There would be no respite though and the pace just got faster and faster. Eventually, coming around a corner, I couldn't grab back on and got spat out the back. Fortunately I wasn't the only one who got dropped, so me and another team mate trucked on along the loop, waiting for the car to come back around. After a few minutes we I could see it coming around a corner and down a long straightaway toward us. We built up speed, preparing to jump onto the back of the pack. I gritted my teeth with the effort as the group thundered along side of us. Like jumping onto a freight train, I hurled myself up and into the draft. But the pace continued to quicken and my legs were considerably drained. After a few more minutes of sprints and turns the team car unforgivingly rolled over my legs. Metaphorically speaking. That is to so, I felt like my guns had been crushed and I simply could not hang on any longer.
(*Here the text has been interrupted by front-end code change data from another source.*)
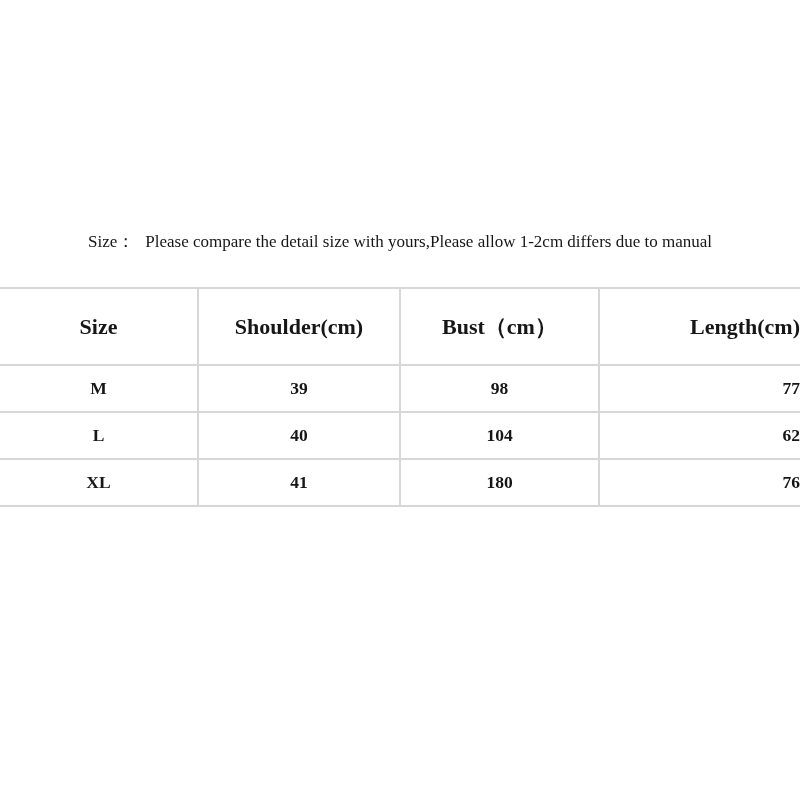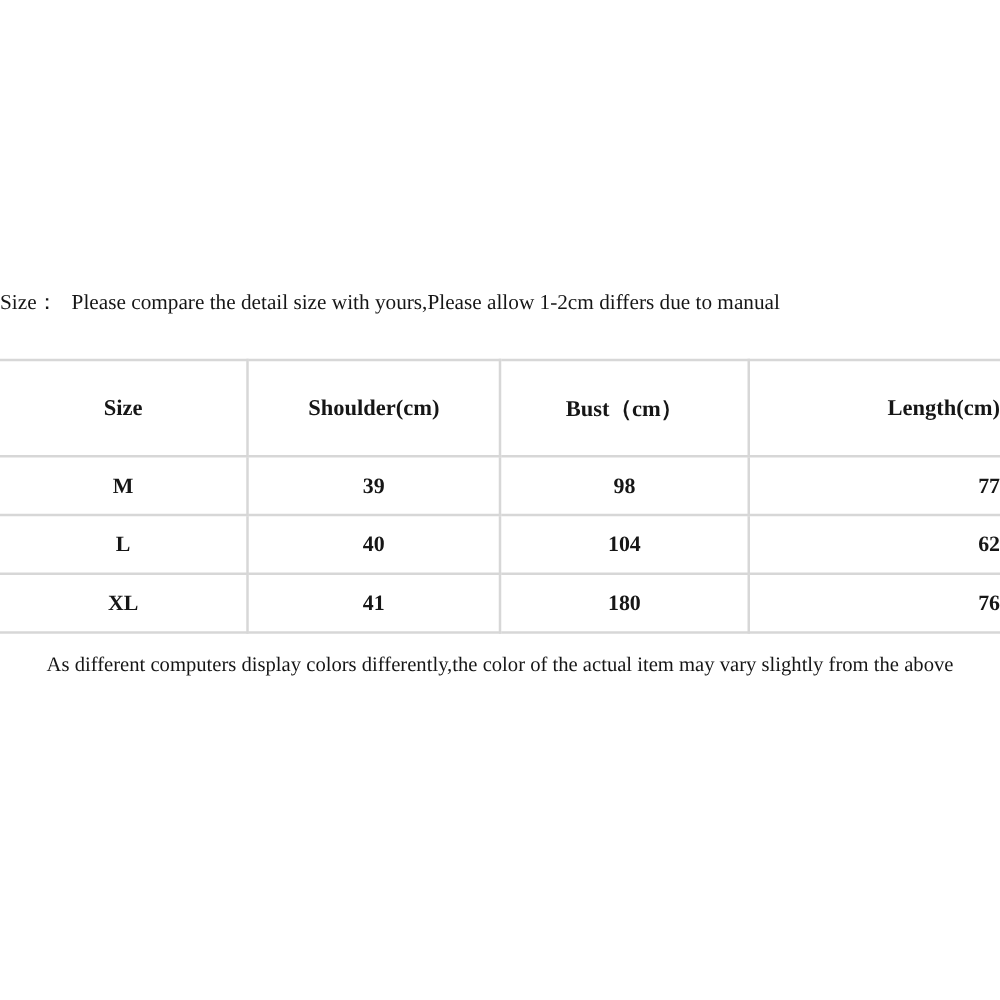--- a/index.html
+++ b/index.html
@@ -17,7 +17,7 @@
   }
   .intro{
     position:absolute;top:229px;left:0;width:100%;
-    font-size:17px;line-height:26px;
+    text-align:center;font-size:17px;line-height:26px;
     white-space:nowrap;
   }
   .intro .size-label{margin-right:11px;}

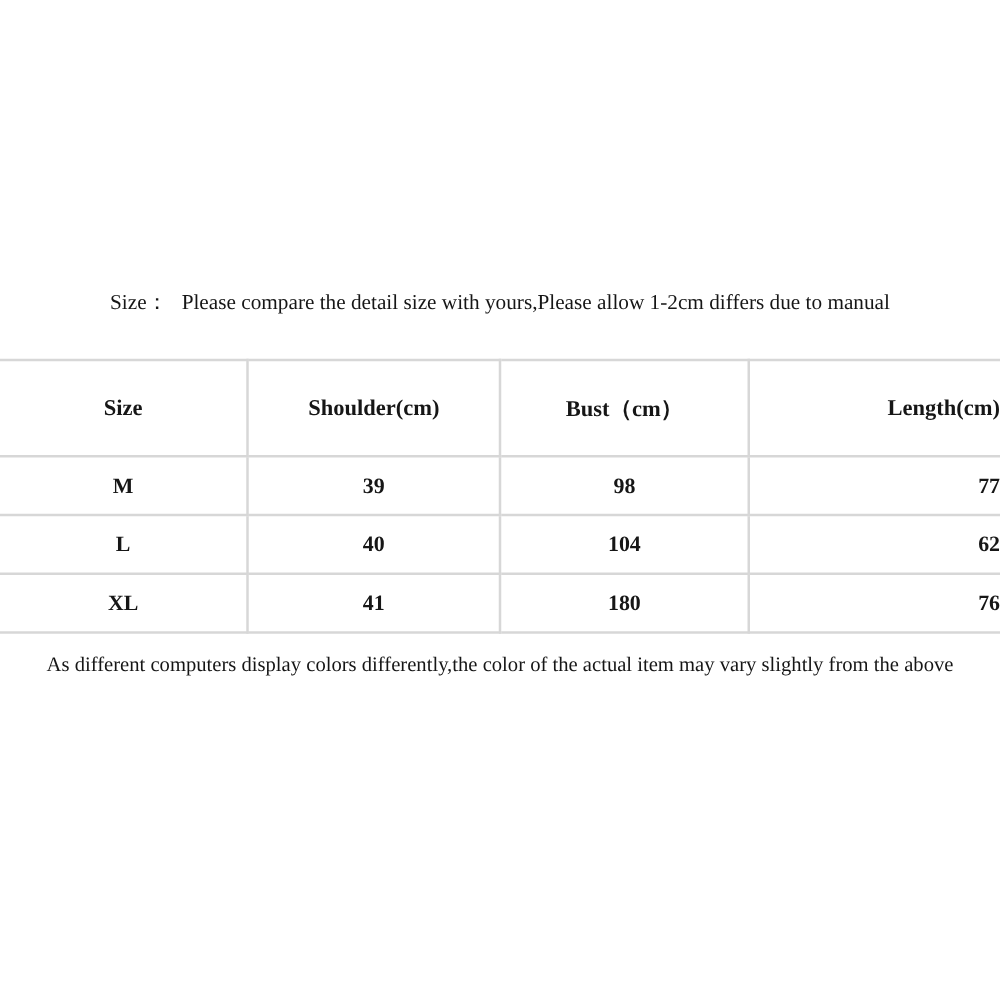--- a/index.html
+++ b/index.html
@@ -30,7 +30,7 @@
     text-align:center;vertical-align:middle;
     font-weight:bold;padding:0;color:var(--text-color);
   }
-  .size-table th{height:75px;font-size:18px;}
+  .size-table th{height:75px;font-size:22px;}
   .size-table td{height:45px;font-size:17.5px;}
   .size-table th:first-child,.size-table td:first-child{border-left:none;}
   .size-table th:last-child,.size-table td:last-child{border-right:none;text-align:right;}

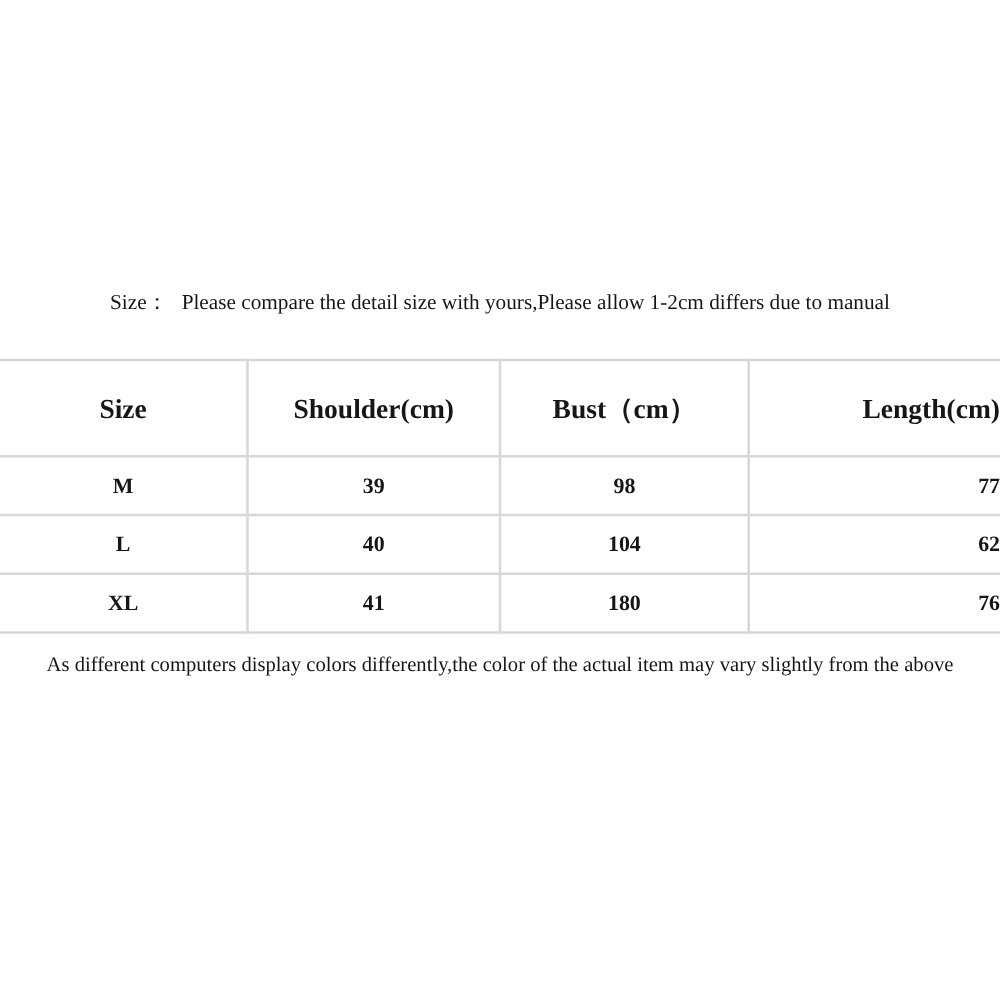--- a/index.html
+++ b/index.html
@@ -85,7 +85,6 @@
 </table>
 
 <div class="footer">
-  <div>As different computers display colors differently,the color of the actual item may vary slightly from the above</div>
 </div>
 
 </body></html>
As the train thundered away down the tracks I was actually relieved to see a dozen or so riders – more than half the group – scattered around the road within a kilometer or so of me. The sight of others alone or in small groups around the loop told me I wasn't the only one who's legs had given out on them. It wasn't long after that point that we all regrouped back together and rode the loop a couple more times at a well earned relaxed pace. I talked with some of the other guys about are high intensity workout.
"Yeah, it was fast," a team member said to me, "I've never done that before."
Oh yeah? For some reason I had assumed this was the reg, but it was some great threshold work either way. The rest of the day was pretty moderate riding around the area and then back into town. Overall, it was a great day for cycling: forging new friendships and elite fitness. That's what I do.